Wave energy technology is currently growing and gaining popularity. With around 100 separate technologies researched globally in over 25 countries wave energy are believed to soon be able to compete with other renewable sources such as wind energy. One of the new technologies is WaveTube; a wave energy converter currently under development and in need of technical verification. The basic idea of WaveTube is a partially submerged container with an enclosed fresh water volume. The kinetic energy of the ocean waves are transferred onto the floating container, creating an inner flow in the structure and electricity is generated as the fresh water flows through turbines. Previous small-scale model tests have confirmed the basic idea of WaveTube and an inherent continuation is visualizing and evaluating the inner flow using Computational Fluid Dynamics.

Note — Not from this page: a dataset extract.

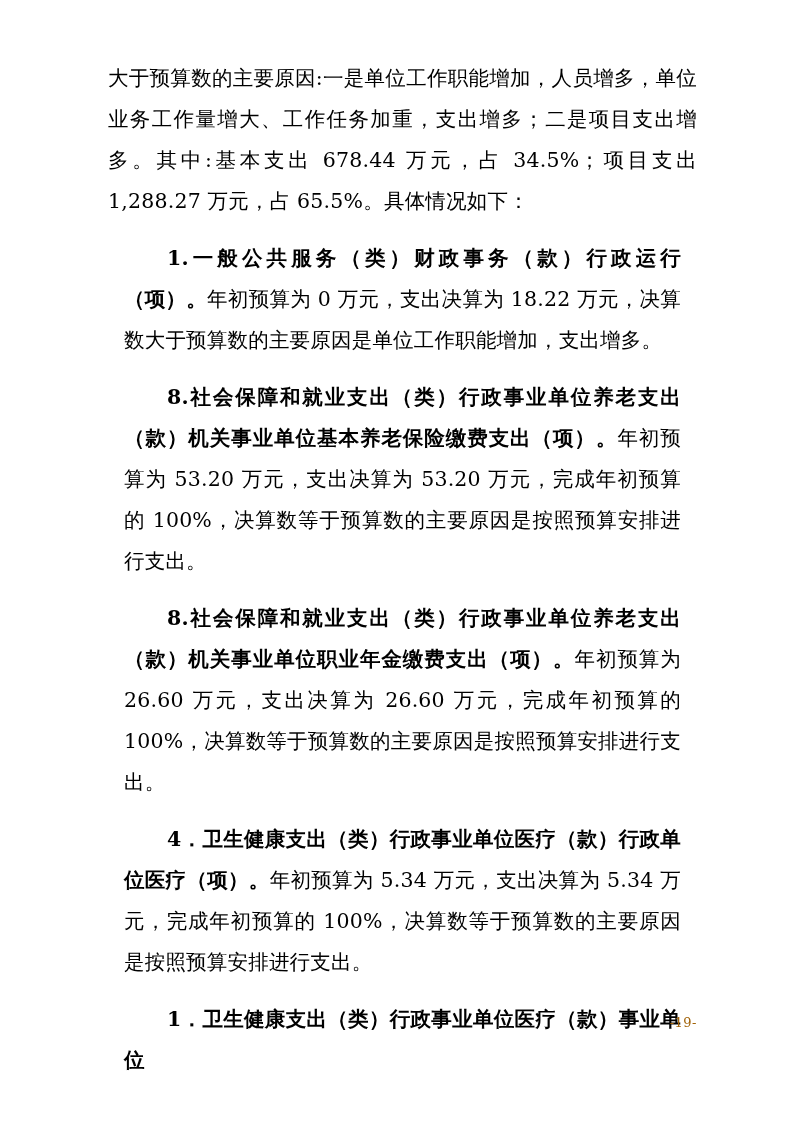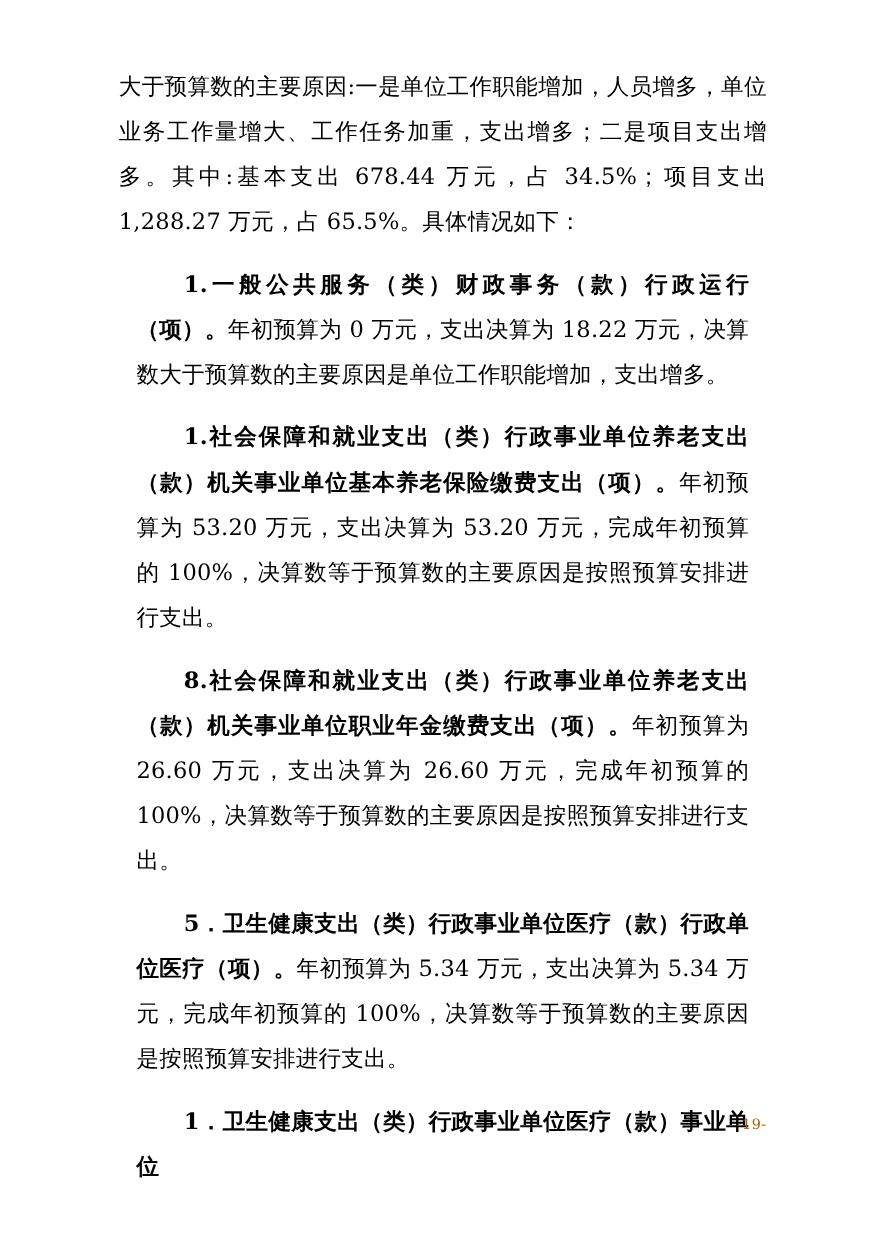"1.社会保障和就业支出（类）行政事业单位养老支出（款）机关事业单位基本养老保险缴" span.bold { text: 1 -> 8 }
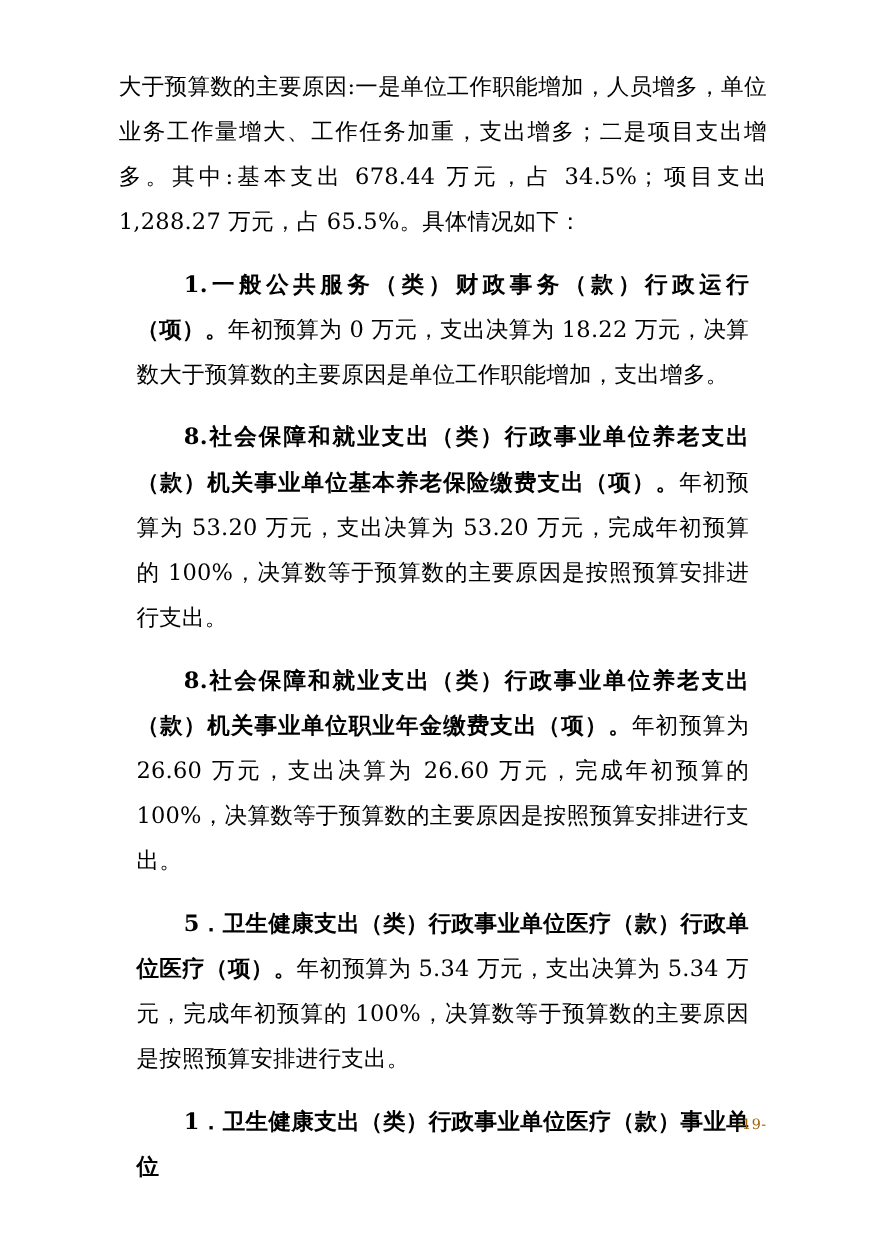"5．卫生健康支出（类）行政事业单位医疗（款）行政单位医疗（项）。" span.bold { text: 5 -> 4 }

A simplified 2D simulation where the WaveTube structure is subject to a pure sinusoidal, rotational motion was believed to be able to give useful information about the inner flow field. However, this Master Thesis project shows that a simulation using ANSYS Fluent of this case is not a successful approach. With inner moving parts a so called dynamic mesh was required, which updates the mesh as the boundaries move. In order for this method to be successful the mesh needs to be of high quality. However, for the complex geometry that WaveTube is no mesh was found to meet the requirements and the calculations using the Volume of Fluid method were not able to proceed.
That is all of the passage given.